La malheureuse s'achemina, pour obéir, mais en tordant ses doigts entrelacés, et elle se lamentait:

—Ce n'est pas vous que j'aime! Je ne vous ai jamais vu! Laissez-moi!

L'ouvrier joua des coudes:

—En voilà assez, à la fin! Si vous ne lui flanquez pas la paix, à cette petite, je vas m'en mêler et vous jeter à l'eau, moi! C'est-il parce que vous portez de beaux habits, qu'on vous laissera enjôler une pauvre fille? Elle n'a que trop connu les gars de votre espèce! Il me tourne les sangs, le magot, avec ses mines de commander!

Cette énergie obtint l'approbation du peuple. Un tout petit bourgeois, vieillot et soigneusement rasé, s'avança derrière ses lunettes, et, regardant Dieudonat à hauteur du menton, il prononça ces mots:

—Je n'ai pas l'honneur de vous connaître, monsieur; d'après votre vêtement, vous m'avez l'air d'un gentilhomme; néanmoins, tout noble que vous soyez, permettez-moi de vous dire que si vous êtes véritablement un eunuque, on ne conçoit pas que vous réclamiez la paternité d'un enfant, ou que vous proposiez le mariage à une jeune personne; mais on conçoit fort bien qu'elle repousse vos civilités et se plaigne de votre insistance.
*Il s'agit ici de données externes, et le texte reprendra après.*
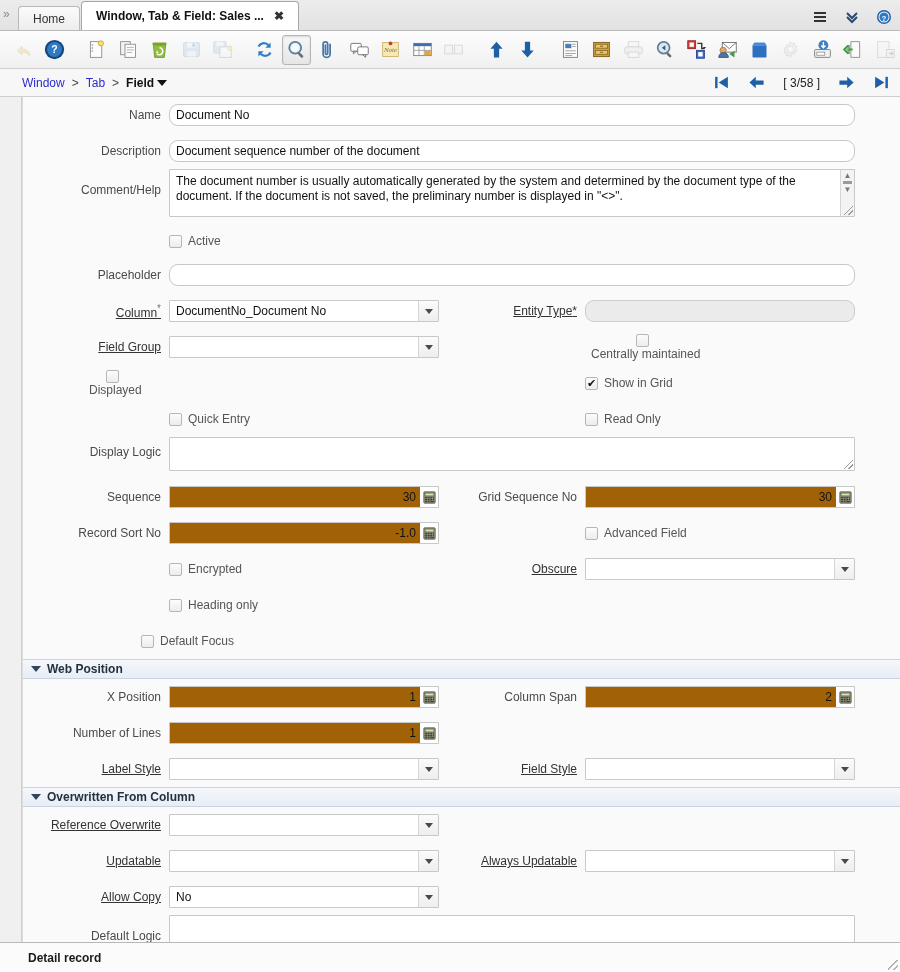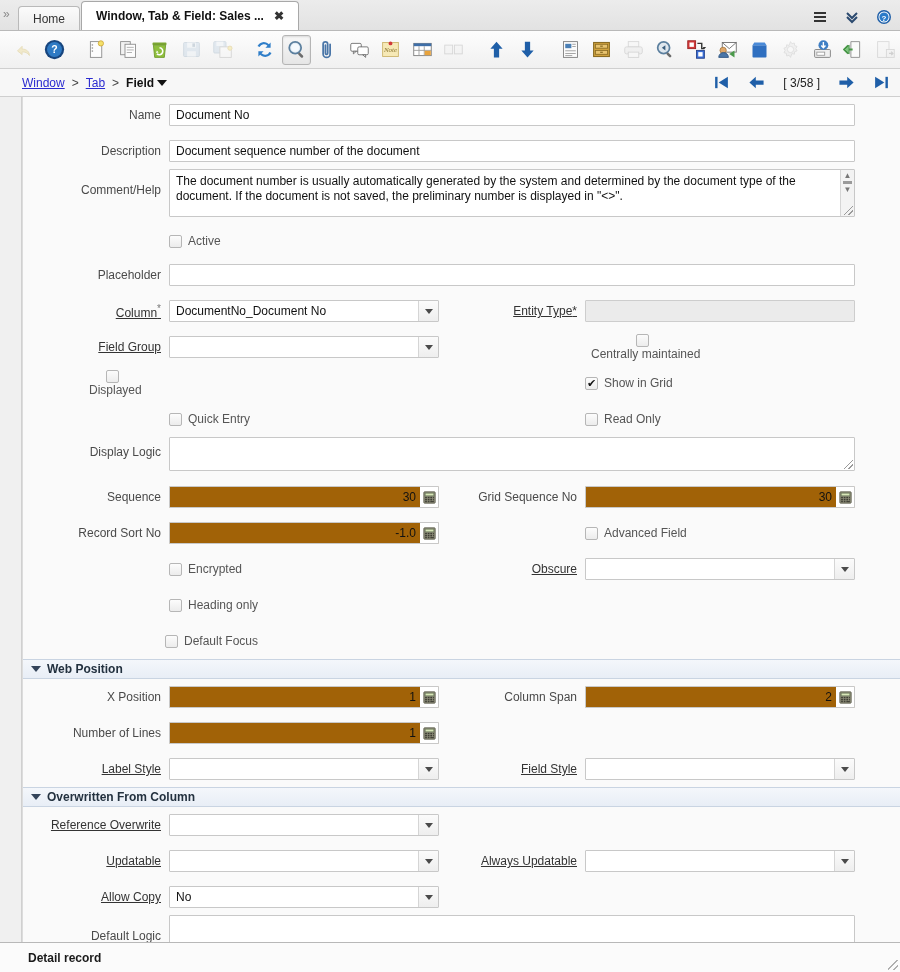--- a/index.html
+++ b/index.html
@@ -101,7 +101,7 @@
     font-size: 12px;
   }
   .crumb-link {
-    color: #2a2ad0; text-decoration: underline; cursor: pointer;
+    color: #2a2ad0; cursor: pointer;
   }
   .crumb-cur { font-weight: bold; color: #111; }
   .crumb-sep { margin: 0 7px; color: #444; }

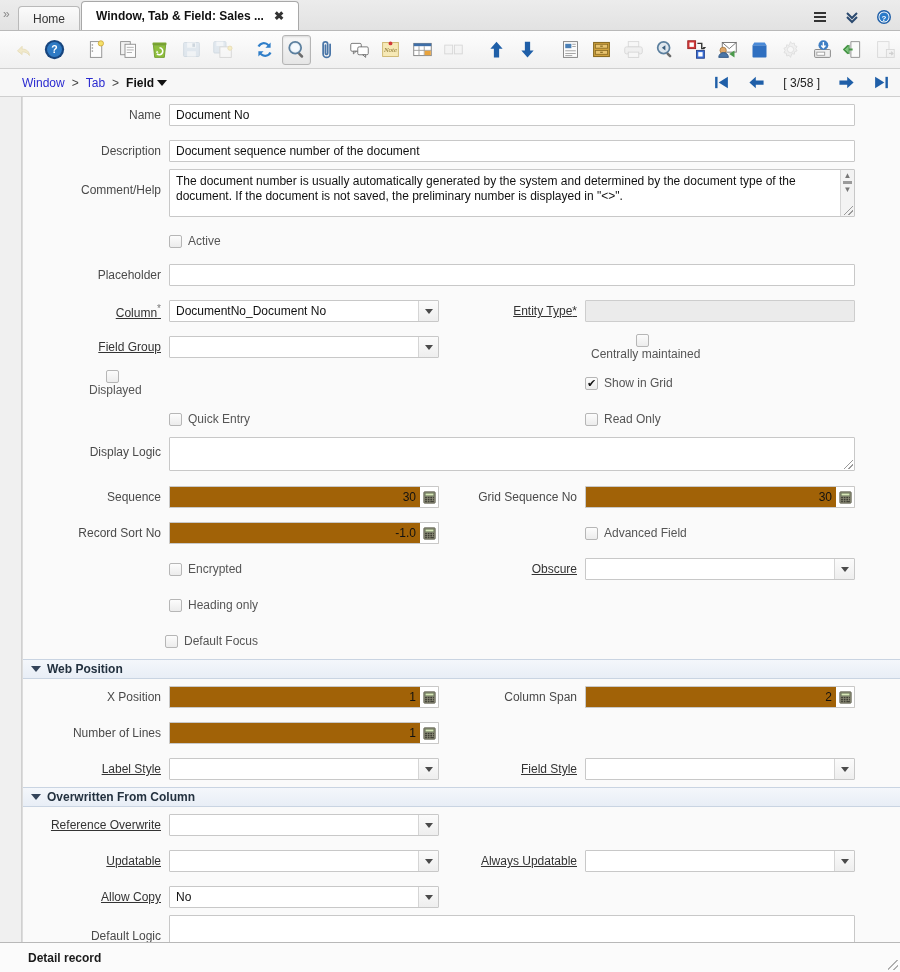--- a/index.html
+++ b/index.html
@@ -163,7 +163,7 @@
     font-size: 12px;
     color: #111;
     display: flex; align-items: center;
-    border-radius: 1px;
+    border-radius: 9px;
   }
   .txt.ro { background: #ebebeb; color: #555; border-color: #cdcdcd; }
 

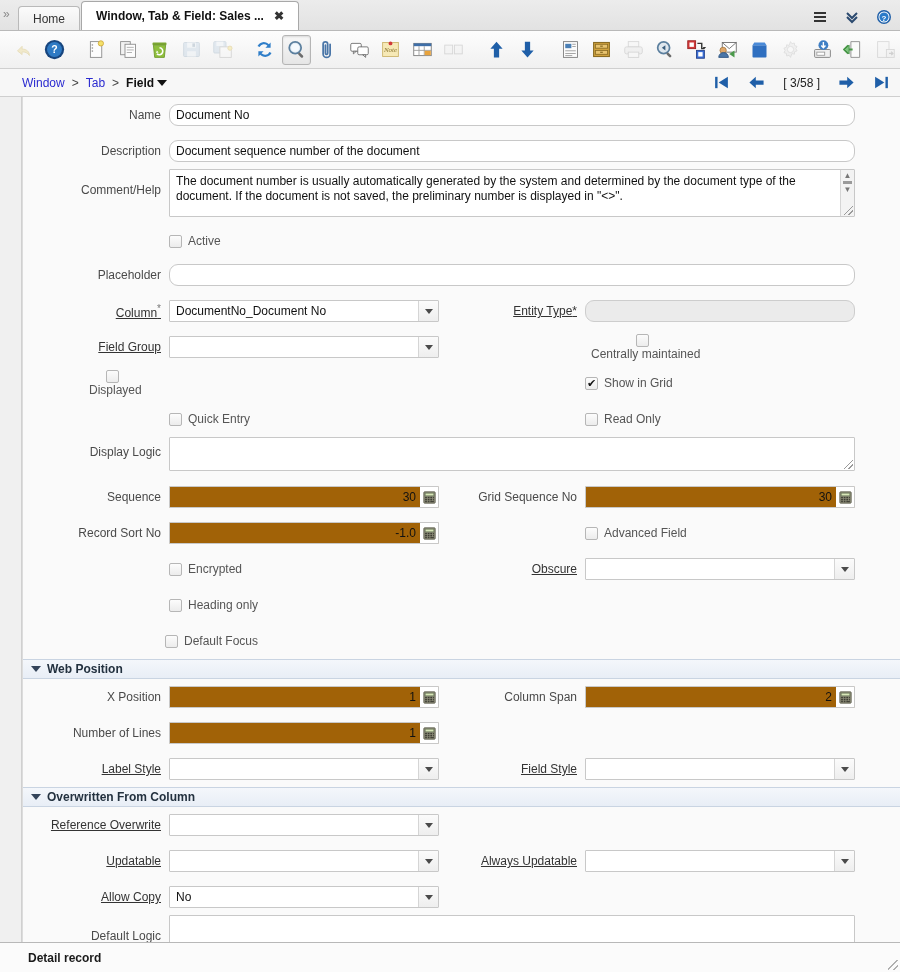--- a/index.html
+++ b/index.html
@@ -826,7 +826,7 @@
 
       <div class="row">
         <div class="colL">
-          <div class="cbwrap" style="padding-left:118px;margin-left:24px;">
+          <div class="cbwrap" style="padding-left:118px;">
             <span class="cb"></span>
             <span class="cbtext">Default Focus</span>
           </div>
Il faut la laisser tranquille. Voilà mon sentiment.

—C'est bon, c'est bon, cria l'ouvrier. Trottez, la belle: on se charge de l'eunuque. Allez!

—M'en aller? Où donc aller? Je n'ai plus de maison, je n'ai plus de famille! Je voulais m'en aller dans l'eau, et maintenant je ne veux plus, parce que j'ai peur de l'enfer!